### Exercise goal
An exact copy of every entry is needed, with no images.

### Excerpted data
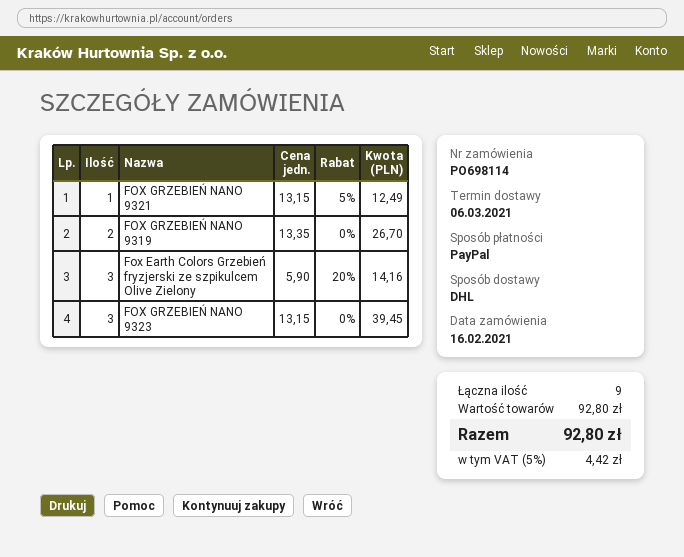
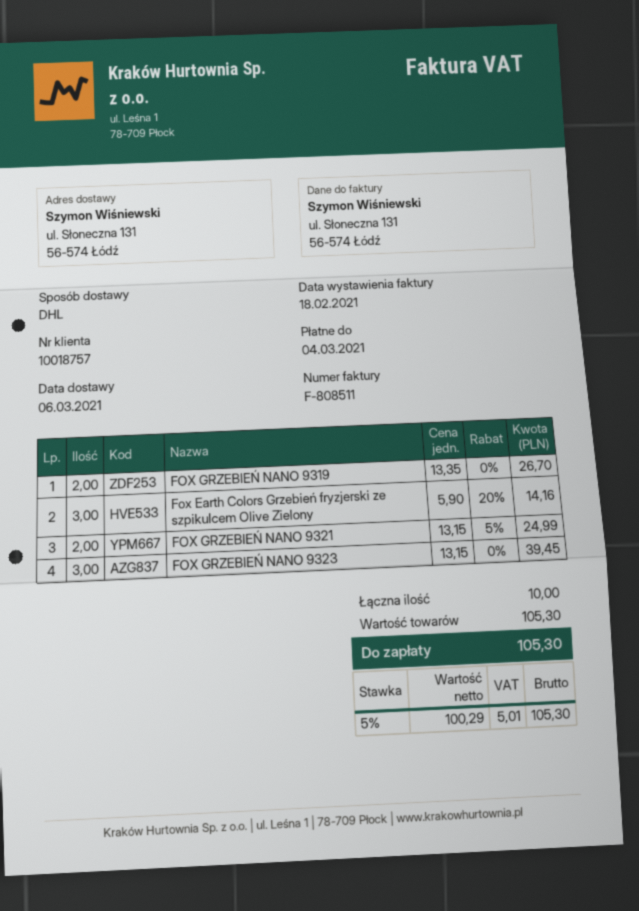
FOX GRZEBIEŃ NANO 9321: 1 x 13.15 - 5% = 12.49 -> 2 x 13.15 - 5% = 24.99
total quantity: 9 -> 10
subtotal: 92.80 -> 105.30
tax: 5% = 4.42 -> 5% = 5.01
total: 92.80 -> 105.30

### Response area
FOX GRZEBIEŃ NANO 9321: 1 x 13.15 - 5% = 12.49 -> 2 x 13.15 - 5% = 24.99
total quantity: 9 -> 10
subtotal: 92.80 -> 105.30
tax: 5% = 4.42 -> 5% = 5.01
total: 92.80 -> 105.30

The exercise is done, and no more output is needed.